Below is a block of records: output all of them exactly and leave out the pictures.

Stored items from a collection:
^^^^^^^^^^^^^^^^

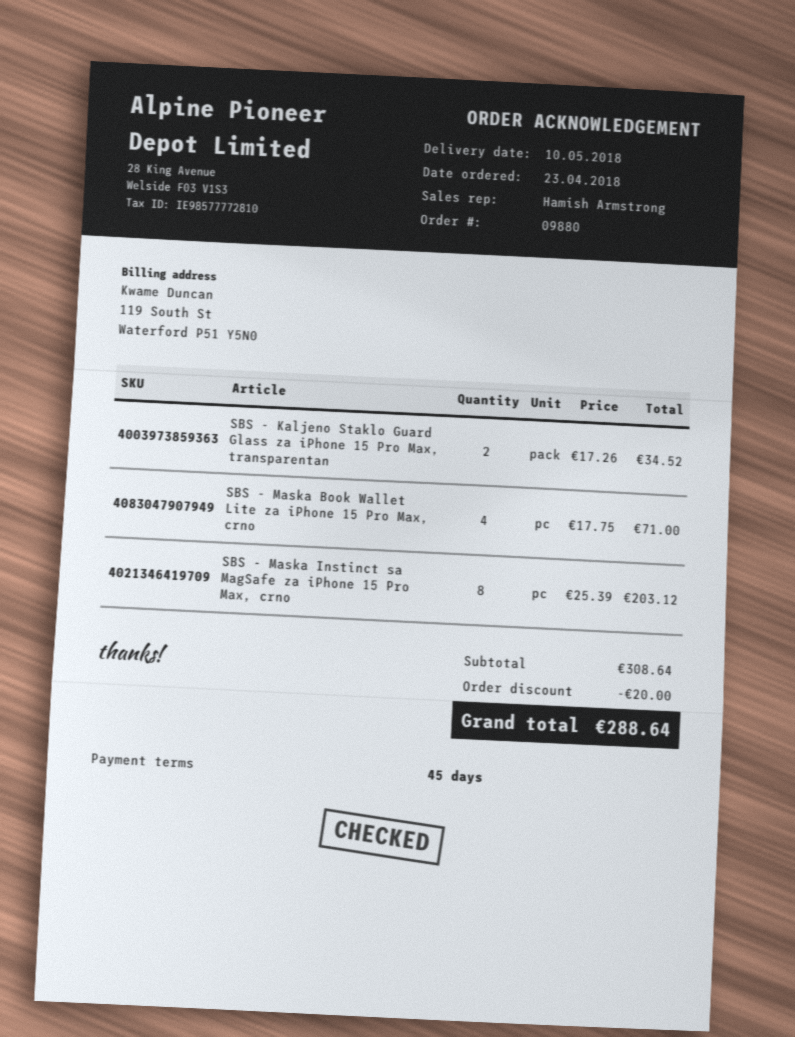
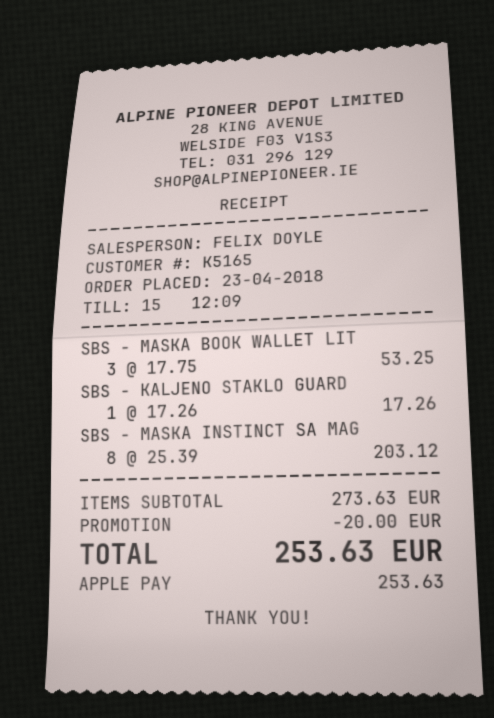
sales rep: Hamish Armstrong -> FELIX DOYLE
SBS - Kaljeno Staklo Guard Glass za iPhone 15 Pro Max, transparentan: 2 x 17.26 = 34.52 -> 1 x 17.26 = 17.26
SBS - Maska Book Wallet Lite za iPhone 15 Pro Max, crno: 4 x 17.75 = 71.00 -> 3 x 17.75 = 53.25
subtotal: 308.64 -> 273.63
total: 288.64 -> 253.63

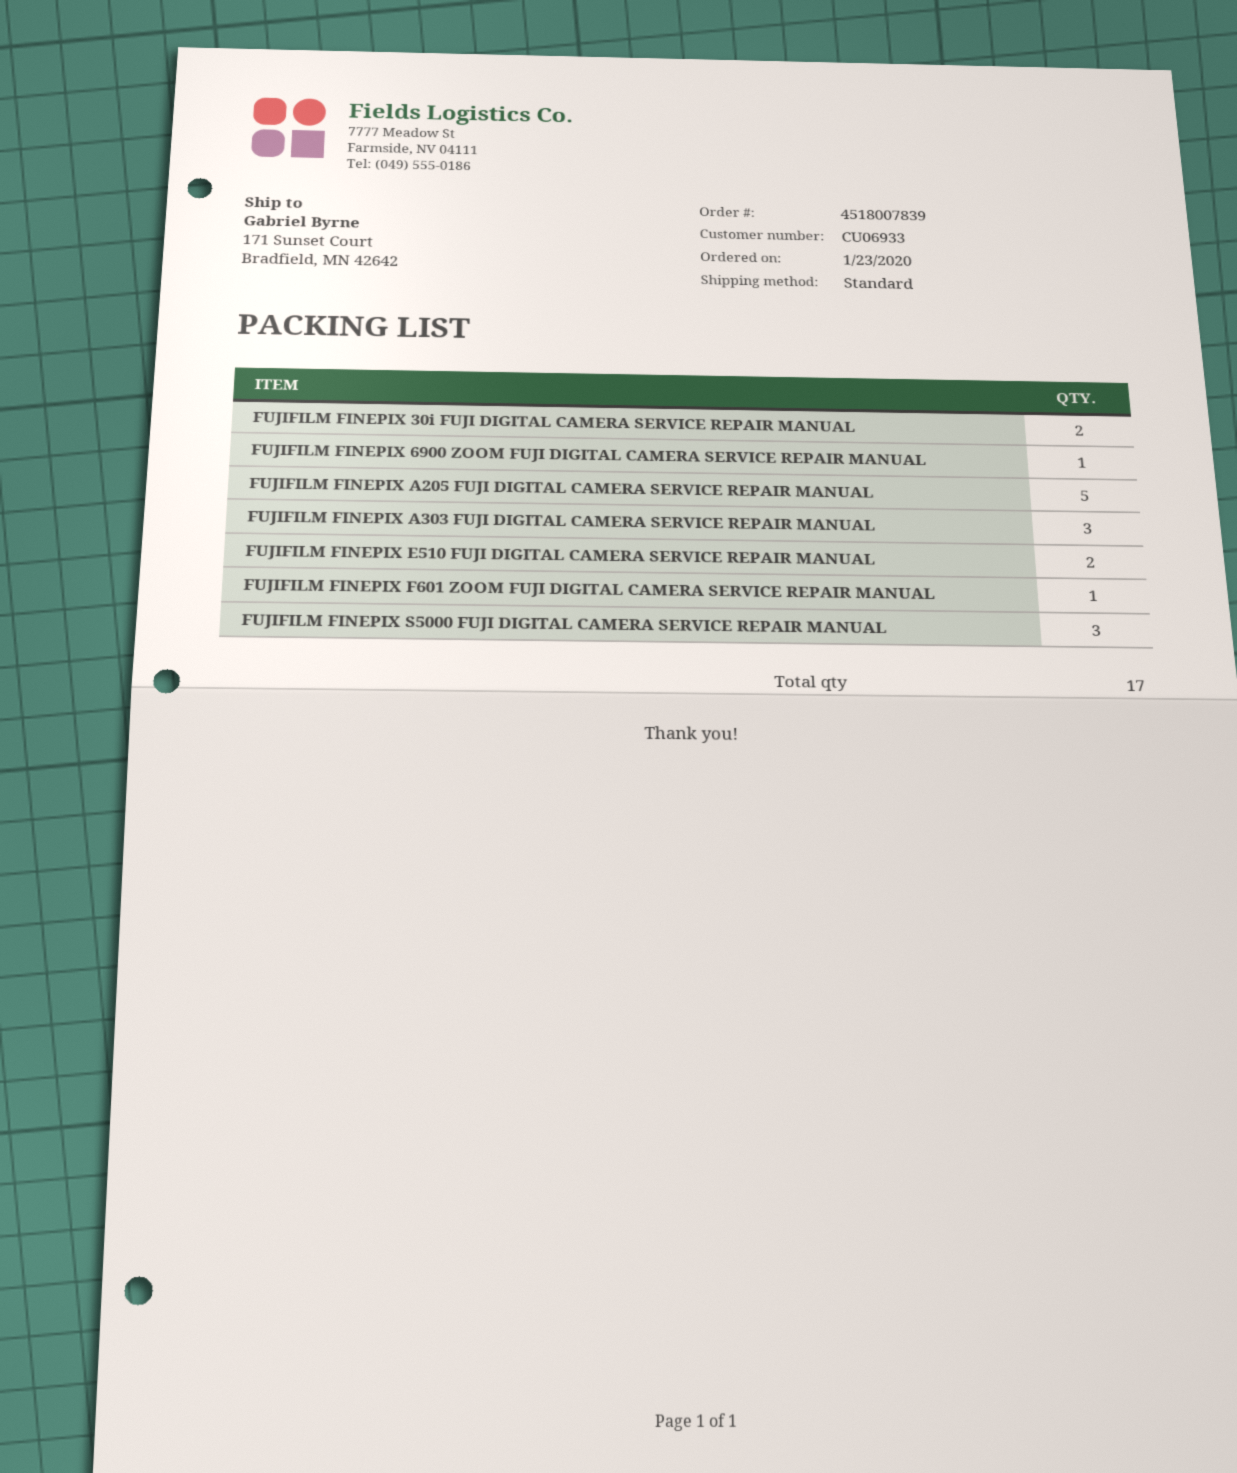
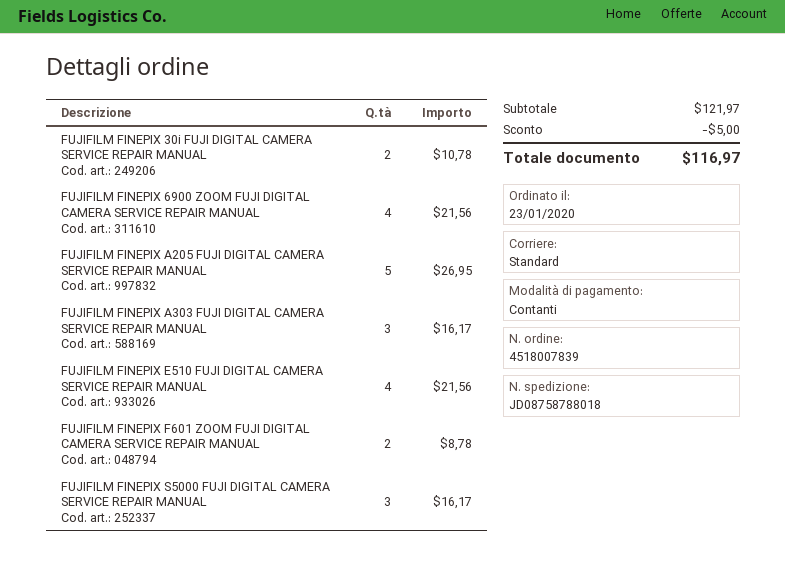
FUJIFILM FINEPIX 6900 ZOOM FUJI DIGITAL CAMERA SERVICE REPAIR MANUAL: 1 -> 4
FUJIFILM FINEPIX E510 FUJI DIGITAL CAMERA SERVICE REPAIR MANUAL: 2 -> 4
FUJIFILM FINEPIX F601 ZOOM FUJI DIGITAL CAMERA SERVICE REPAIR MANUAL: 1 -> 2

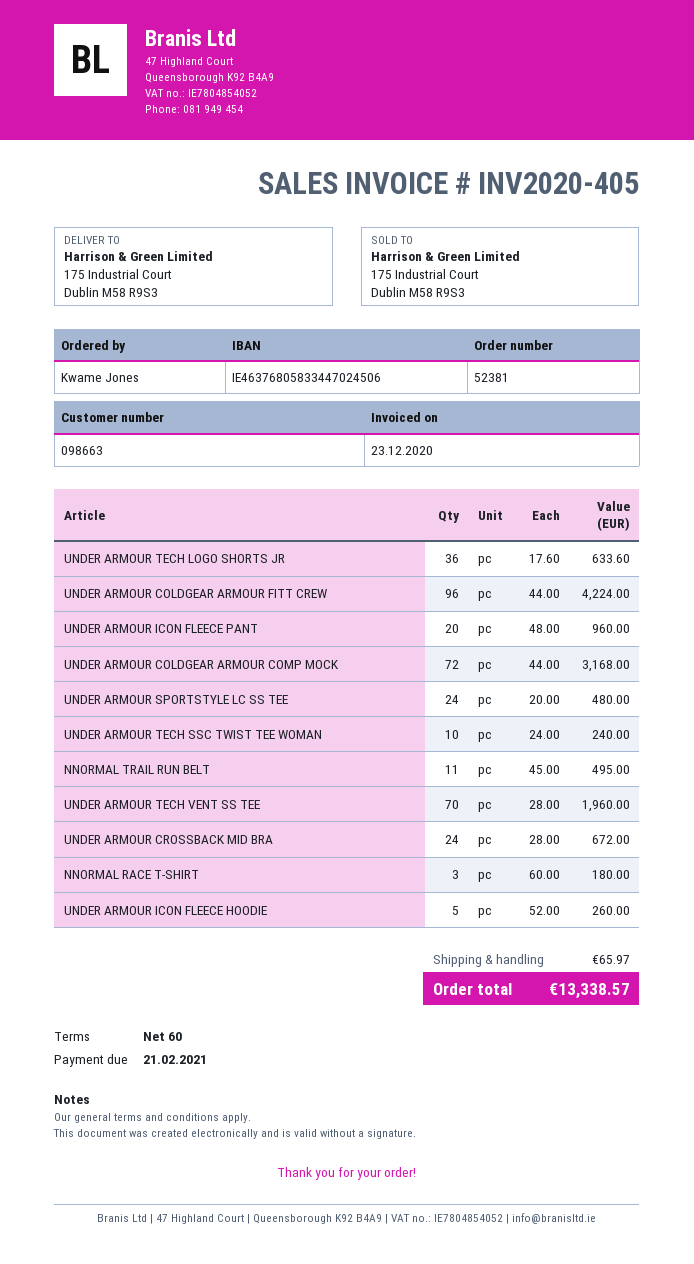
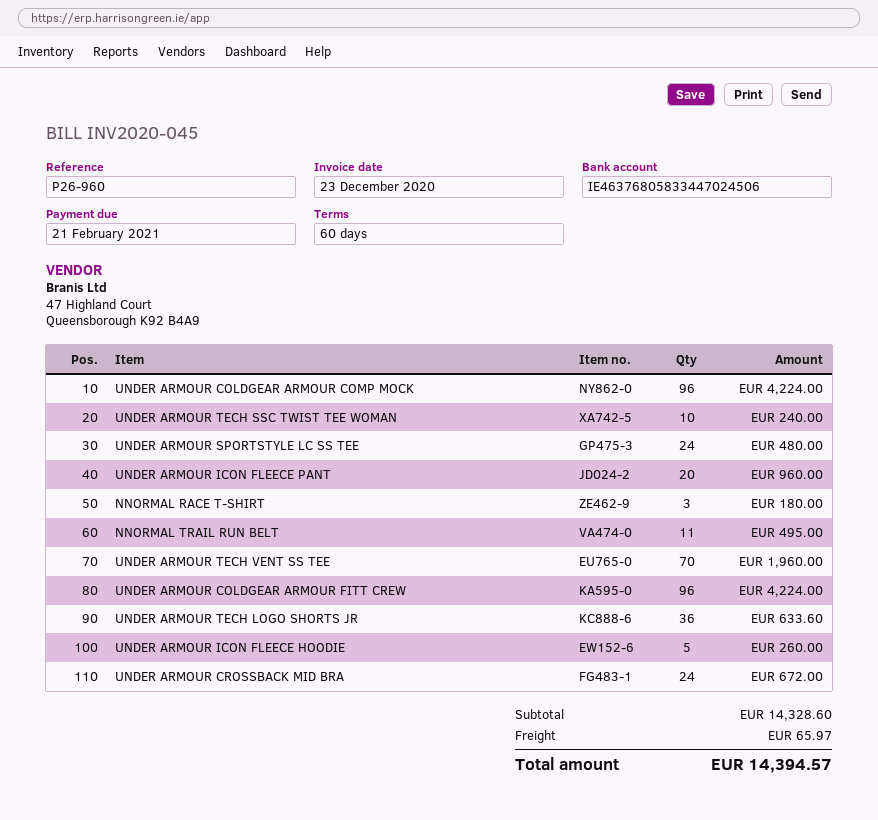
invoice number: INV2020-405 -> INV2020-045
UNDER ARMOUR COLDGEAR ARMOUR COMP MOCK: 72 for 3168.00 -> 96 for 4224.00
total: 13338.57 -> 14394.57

^^^^^^^^^^^^^^^^

Problem solution
sales rep: Hamish Armstrong -> FELIX DOYLE
SBS - Kaljeno Staklo Guard Glass za iPhone 15 Pro Max, transparentan: 2 x 17.26 = 34.52 -> 1 x 17.26 = 17.26
SBS - Maska Book Wallet Lite za iPhone 15 Pro Max, crno: 4 x 17.75 = 71.00 -> 3 x 17.75 = 53.25
subtotal: 308.64 -> 273.63
total: 288.64 -> 253.63

FUJIFILM FINEPIX 6900 ZOOM FUJI DIGITAL CAMERA SERVICE REPAIR MANUAL: 1 -> 4
FUJIFILM FINEPIX E510 FUJI DIGITAL CAMERA SERVICE REPAIR MANUAL: 2 -> 4
FUJIFILM FINEPIX F601 ZOOM FUJI DIGITAL CAMERA SERVICE REPAIR MANUAL: 1 -> 2

invoice number: INV2020-405 -> INV2020-045
UNDER ARMOUR COLDGEAR ARMOUR COMP MOCK: 72 for 3168.00 -> 96 for 4224.00
total: 13338.57 -> 14394.57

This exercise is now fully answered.